He looked down to see a very tiny, elderly woman smoking and glaring up at him. This was… not how he pictured Trisha Elric to look. Granted, he didn’t picture her to look like much, but he assumed she would be younger. And taller.

“What do you want?”

Mustang furrowed his brow. Was the woman senile? He pulled out the letter. “You wrote asking me to come here. Well, not me, but the man you did write to has been missing for several years.”

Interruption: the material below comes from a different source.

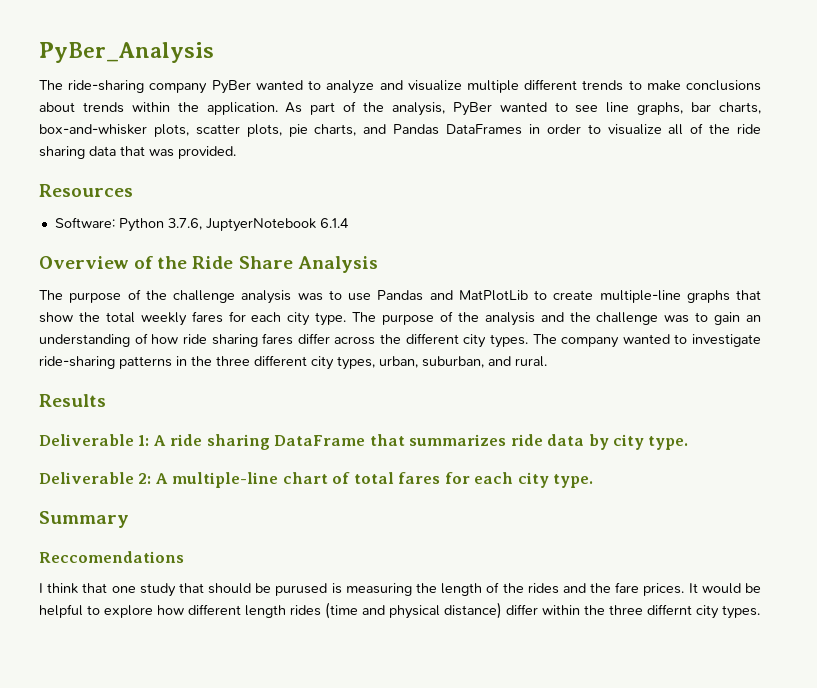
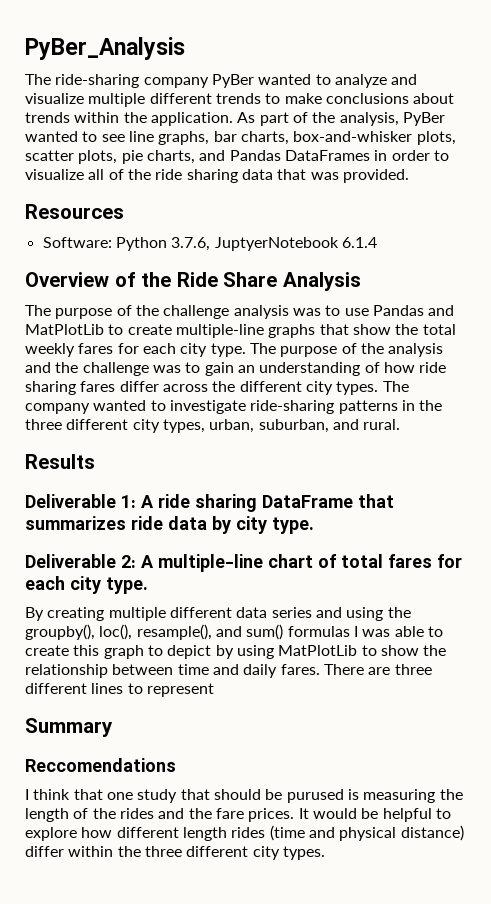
(594, 481) none -> [25,607,411,621] [25,624,443,640] [25,645,447,659] [25,664,432,678] [25,683,214,697] // By creating multiple different data series and using the groupby(), loc(), resample(), and sum() formulas I was able to create this graph to depict by using MatPlotLib to show the relationship between time and daily fares. There are three different lines to represent
[647,604,692,615] differnt -> [186,846,249,857] different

“Pinako,” a weak voice called from the next room, “Let him inside.”

The woman, who was Pinako and not Trisha Elric, turned from him. “You really shouldn’t be accepting visitors right now. You need to rest.”

“Please, let him in. I need to talk to him.”

Pinako turned back to him, taking a moment to study him. Mustang normally prided himself on being unflappable under scrutiny. You had to have thick skin to be a soldier. He had had his fair share of superior and inferior officers studying him, trying to find a weakness or a crack. He never broke with them. Pinako, on the other hand, seemed to have that same penetrating glare that Hawkeye had. Damn, he really should have brought her with him.

“Alright. Don’t track mud into the house. It’ll be a pain to clean it.” She turned and stepped inside.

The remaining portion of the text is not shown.